Once the wire protocol is out of the bag, you can't get it back. Our
choices are either to fix things now, or change the feature so the client
can't do a bundle2 stream clone without enabling the feature. And then
we'll want to make an intentional BC break that prevents old client/server
from talking to new client/server, otherwise we're in a bit of a pickle if
we make a BC change.

Right now the feature is controlled by servers. So if a server enables it,
clients will receive the data. That's arguably wrong...


>
>
> Related to the bundle2 part and capabilities exchange, the existing code
> isn't future compatibility because the client doesn't currently advertise
> its support for stream versions to the server unless a config option is
> set. Right now, it must be implied that if a client sends stream=1 to
> getbundle without sending a client capability, they support at most the
> "stream" part with "version=v2". The client should always advertise its
> part/version support so a future server knows which version to send back to
> the client. It isn't critical this be addressed before RC. But leaving it
> as is makes the protocol less explicit and more difficult to reason about.
> I'll attempt a patch.
>
>
>>
>> Requirements string in bundle2 part should ideally use the same
>> pre-encoded normalization as bundlespecs for consistency with the rest of
>> Mercurial. Since it touches the wire protocol, this needs to change before
>> RC.
>>
>> *Medium priority issues* (ideally addressed before RC)
>>
>> I don't think there's an easy way to generate bundle2 bundles with stream
>> parts. We need this to support clonebundles. This will likely require
>> bundlespec changes. I would highly prefer to get this in before RC so we
>> can do end-to-end integration testing with clonebundles.
>>
>> *Lesser priority issues* (can be fixed post RC)
>>
>> streamclone._emit() should be renamed to _emitv2() for consistency with
>> other functions in file.
>>
>> I think streamclone.applybundlev2() should handle writing requirements,
>> not the bundle2 part handler. Similar logic is already in
>> streamclone.maybeperformlegacystreamclone().
>>
>> I need to look at this in more detail, but 133a678673cb ("allow bundle'2
>> stream clone") is a bit suspect. It's correctness may depend on your
>> interpretation of whether server.disablefullbundle applies only to
>> changegroup bundles. I can't recall what existing behavior is with regards
>> to stream clone. Need to double check.
>>
>> test-clone-uncompressed.t wants a comment about legacy stream clone
>> phases being buggy. We should also decide what we want to do about issue
>> #5648 since bundle2 stream clone solves the problem. I'm tempted to mark
>> #5648 as resolved once bundle2 stream clone is enabled by default.
>>
>> In 56c30b31afbe:
>> @@ -1465,6 +1465,7 @@ def _pullbundle2(pullop):
>>          kwargs['cg'] = False
>>          kwargs['stream'] = True
>>          pullop.stepsdone.add('changegroup')

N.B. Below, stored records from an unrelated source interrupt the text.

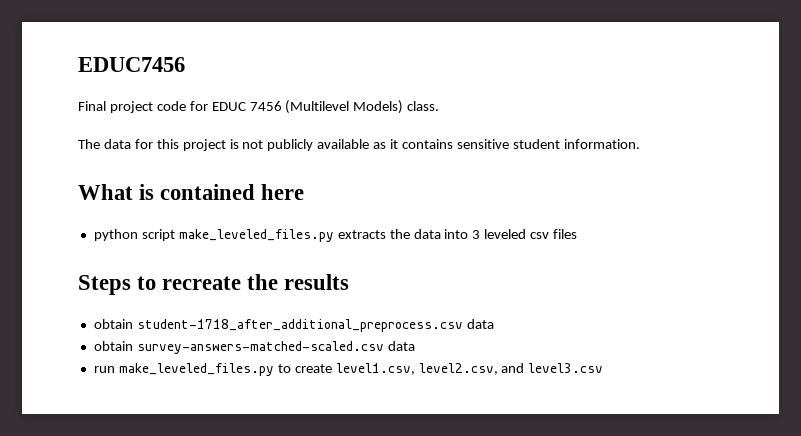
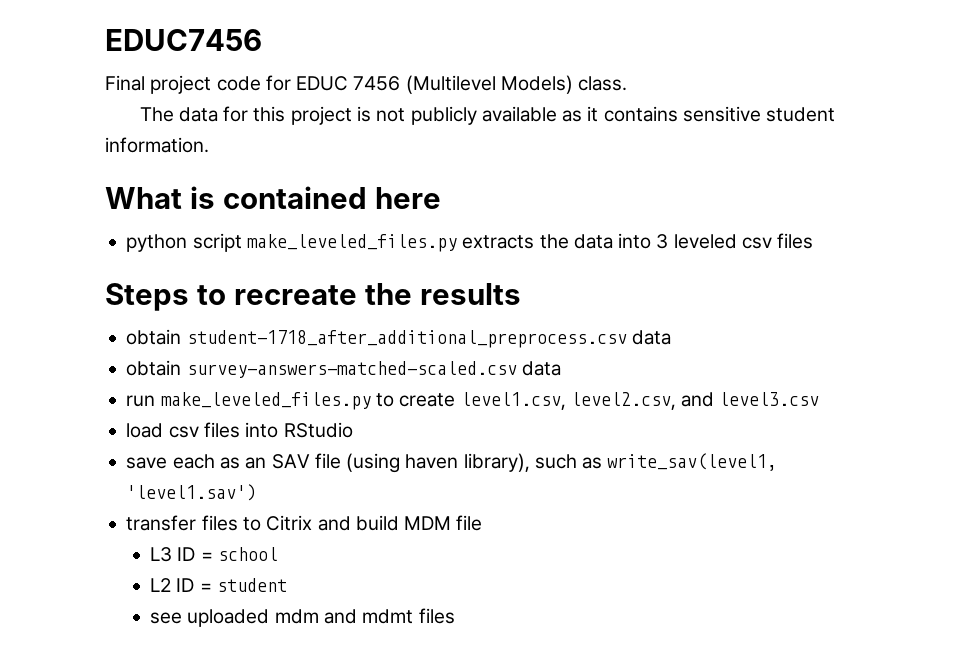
+ load csv files into RStudio
+ save each as an SAV file (using haven library), such as write_sav(level1, 'level1.sav')
+ transfer files to Citrix and build MDM file
+ L3 ID = school
+ L2 ID = student
+ see uploaded mdm and mdmt files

>> +        pullop.stepsdone.add('phases')
>>
>> Do we know for sure that phases were processed? It depends on what the
>> server sent, no? I think this code may assume the behavior of the official
>> Mercurial server and may not be compatible with other implementation.
>>
>> The use of temporary files for non-append-only files and the context
>> manager and copy primitive associated with that code feels overly complex.
>> Can we just slurp file content into memory? We already store the filenames
>> and offsets in memory. We already scale memory use linearly with number of
>> files in the repo. I don't see a huge problem doing the same for files that
>> are proportional to number of changesets, branches, tags, and heads. That
>> being said, the code is already landed. Some maybe we just keep it around.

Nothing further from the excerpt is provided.